Fig. 2: Comparison of gE- or VZV-specific immune responses of gE/SLA-SE with Shingrix in young mice.

Six-week-old C57BL/6 mice were primed with live attenuated VZV, and then immunized twice with gE (5 µg), gE (5 µg)/SLA-SE (10 µg SLA in 2% oil), or Shingrix (1/10 of human dose, gE [5 µg]/AS01_B [5 µg MPL and 5 µg QS21]) at a 4-week interval.

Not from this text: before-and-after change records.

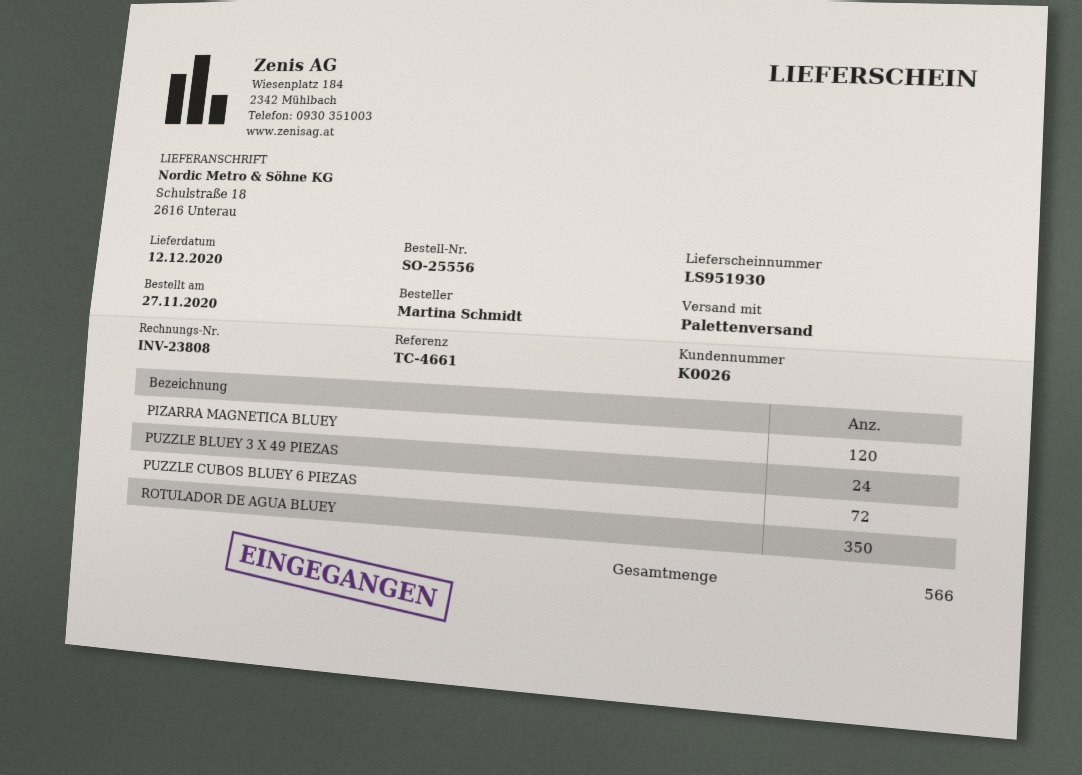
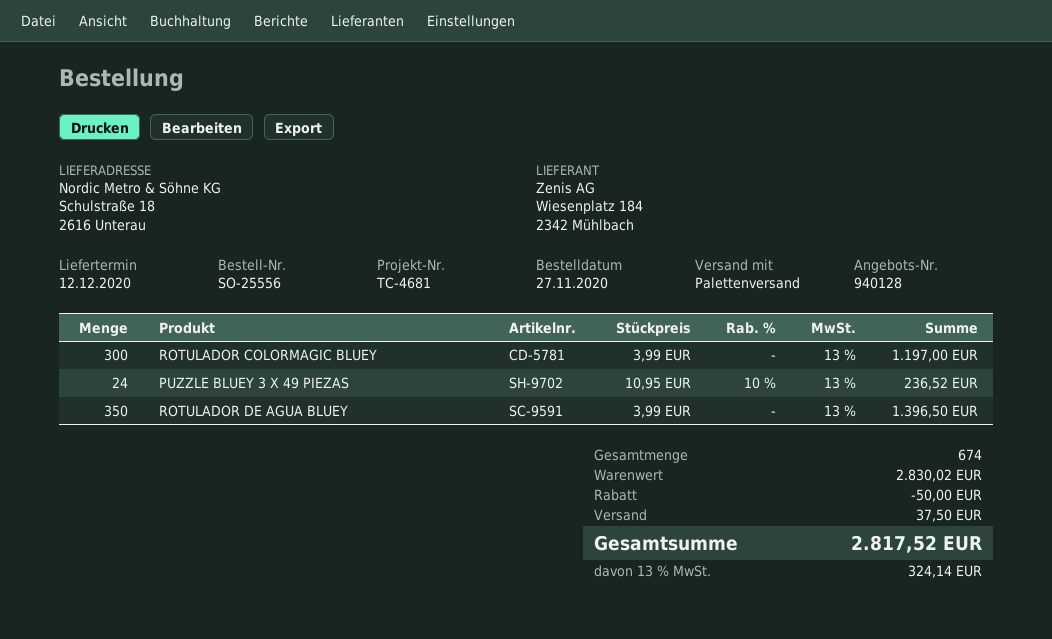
reference: TC-4661 -> TC-4681
PIZARRA MAGNETICA BLUEY: 120 -> none
PUZZLE CUBOS BLUEY 6 PIEZAS: 72 -> none
ROTULADOR COLORMAGIC BLUEY: none -> 300
total quantity: 566 -> 674

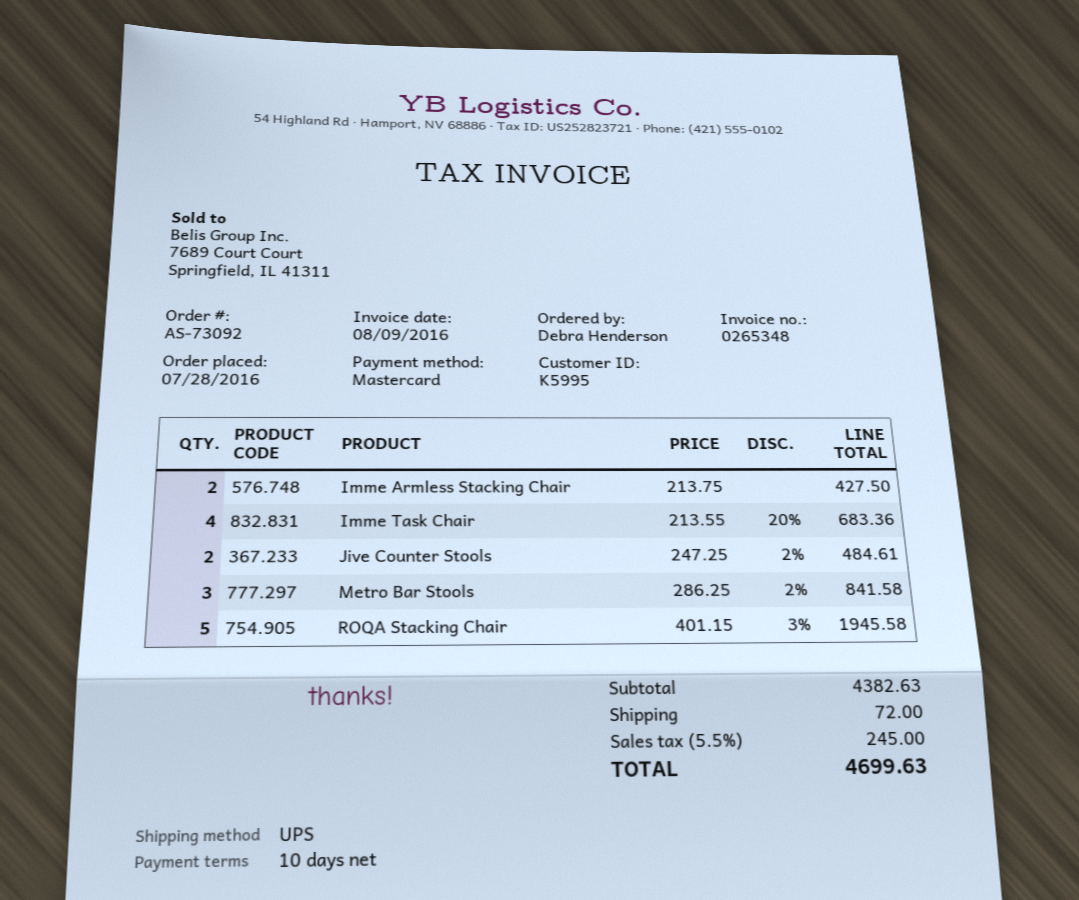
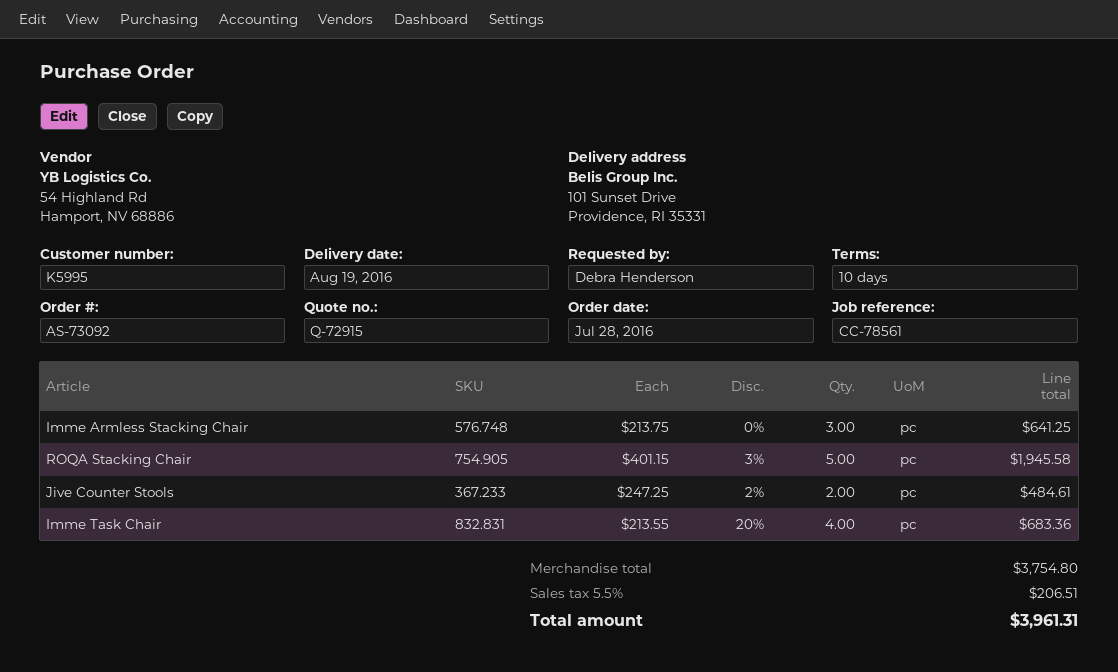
Imme Armless Stacking Chair: 2 x 213.75 = 427.50 -> 3 x 213.75 = 641.25
Metro Bar Stools: 3 x 286.25 - 2% = 841.58 -> none
subtotal: 4382.63 -> 3754.80
shipping: 72.00 -> none
tax: 5.5% = 245.00 -> 5.5% = 206.51
total: 4699.63 -> 3961.31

Four weeks after the second immunization, serum was obtained from immunized mice to examine humoral immunity and spleen cells prepared to examine cell-mediated immunity. a gE-specific total IgG endpoint antibody titer (log₂ transformed) using serum from immunized mice. b gE-specific IgG1 and IgG2c antibody titer (log₂ transformed) using serum from immunized mice. c, d IFN-γ-producing T-cell populations by mouse IFN-γ ELISPOT assay using spleen cells from immunized mice upon antigenic stimulation with (c) three pools of 62 gE OLPs (15-mer, 5-mer overlap): gE 1 (20 peptides), gE 2 (20 peptides), and gE 3 (22 peptides) or (d) VZV-infected cell lysate. e Representative FACS plots of cytokine-secreting CD4⁺ and CD8⁺ T-cell populations in Shingrix or gE/SLA-SE immunized mice upon gE OLP stimulation. f Measurement of the frequency of cytokine-producing CD4⁺ T cells for IFN-γ, TNF, and IL-2 upon gE OLP stimulation. g CD4⁺ T-cell polyfunctionality analyzed by every possible combination of functions using Boolean analyses in spleen cells from either Shingrix immunized mice or gE/SLA-SE immunized mice upon gE OLP stimulation. Data are representative of two independent experiments, and data are presented as means and standard deviations. *P < 0.05, **P < 0.01, ****P < 0.001 (ordinary one-way ANOVA). n = 4 (control), 8 mice per group.